ARCHIVED – Operational Bulletin 263 - February 8, 2011

This section contains policy, procedures and guidance used by IRCC staff. It is posted on the department’s website as a courtesy to stakeholders.

Implementation of a New Mandatory Check in GCMS


Implementation of a mandatory check in the Global Case Management System (GCMS) database for citizenship applicants, effective immediately.


The purpose of this Operational Bulletin (OB) is to notify citizenship staff of a new mandatory check in GCMS and to provide instructions as to when during the application process this check is to occur. This OB forms part of the Citizenship Fraud Action Plan.


As part of ongoing efforts to maintain program integrity, a mandatory Field Operations Support System (FOSS) check prior to referring citizenship grant applications to a judge for decision was implemented as of April 1, 2010. CP 6 Prohibitions was updated to include this new procedure.

As of November 10, 2010, approximately 4,000 GCMS and FOSS notes (Non-Computer Based Entry (NCB) 27 — Residency Obligation) have been entered for clients linked to a large scale fraud investigation or to a suspicious address. This exercise has reinforced the need for the entire GCMS record, including client and case notes, to be reviewed as part of a citizenship officer’s analysis of the application.

GCMS as a tool in communicating adverse client information

With the deployment of GCMS to a growing number of offices in Canada and abroad, client and case notes will become the most effective method of communicating adverse client information across all lines of business. As per the GCMS User Guide, notes are freeflow text (explanations, rationales, observations, or comments) entered by users to record information which is not captured within specific fields elsewhere in GCMS.

Much like the NCBs in FOSS, notes entered in GCMS will serve as a point of reference for others who may encounter the client. As more offices move towards processing immigration applications through GCMS, information relevant to the processing of citizenship applications will be found throughout GCMS as well as FOSS.

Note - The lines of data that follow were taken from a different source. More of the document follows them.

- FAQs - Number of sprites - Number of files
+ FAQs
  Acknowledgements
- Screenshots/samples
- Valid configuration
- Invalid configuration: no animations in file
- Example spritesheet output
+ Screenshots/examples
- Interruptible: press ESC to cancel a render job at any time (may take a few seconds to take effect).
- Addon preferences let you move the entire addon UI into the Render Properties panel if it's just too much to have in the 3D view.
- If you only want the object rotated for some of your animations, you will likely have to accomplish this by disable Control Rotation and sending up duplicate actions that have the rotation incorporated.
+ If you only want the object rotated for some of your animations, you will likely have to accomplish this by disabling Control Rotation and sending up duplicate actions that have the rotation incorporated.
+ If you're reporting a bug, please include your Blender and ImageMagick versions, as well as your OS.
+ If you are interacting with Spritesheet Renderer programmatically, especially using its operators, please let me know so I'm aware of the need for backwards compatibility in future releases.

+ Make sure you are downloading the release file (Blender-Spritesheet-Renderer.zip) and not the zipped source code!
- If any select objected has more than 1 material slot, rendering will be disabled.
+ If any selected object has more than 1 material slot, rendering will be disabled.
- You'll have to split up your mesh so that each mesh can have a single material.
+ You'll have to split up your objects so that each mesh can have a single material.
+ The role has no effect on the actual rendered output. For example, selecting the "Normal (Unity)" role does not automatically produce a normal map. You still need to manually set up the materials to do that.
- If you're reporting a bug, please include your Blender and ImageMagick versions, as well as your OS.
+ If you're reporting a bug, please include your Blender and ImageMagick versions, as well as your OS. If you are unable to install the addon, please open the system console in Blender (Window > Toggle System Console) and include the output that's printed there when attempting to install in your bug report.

To further enhance our program integrity, a manual check of the GCMS record will become mandatory for all regions effective February 1, 2011. This check is to be performed when scheduling clients for a test and/or a hearing, when referring the file to a judge for decision, or when scheduling a client for a ceremony.

Currently, there may be some instances where the citizenship officer consults the electronic file for the first time after the judge has approved the application and the officer is ready to grant citizenship. A mandatory check of GCMS at the time of event scheduling and prior to sending the file to a judge for decision will ensure that applicants meet the requirements for citizenship and that citizenship judges are provided the most complete up-to-date information available to CIC in order to make their decision.

Since adverse information (whether it be concerning residence, criminality, or a client’s permanent residence status) may be uncovered at any point throughout the citizenship application process, it is imperative that citizenship staff review the entire GCMS record any time work is done on a file. This electronic record forms an integral part of the client’s file.

The notes in both GCMS and FOSS are meant to identify to officers that these are cases of concern. Where there is adverse information regarding addresses, officers must follow the directions in the instructions which were circulated on December 4, 2010, describing the role they play in investigating suspicious addresses. Where there is information regarding residence concerns, officers must treat the case as per Appendix A of CP 5. Where there is information regarding criminality or permanent residence status, officers must follow existing procedures as outlined in CP 5.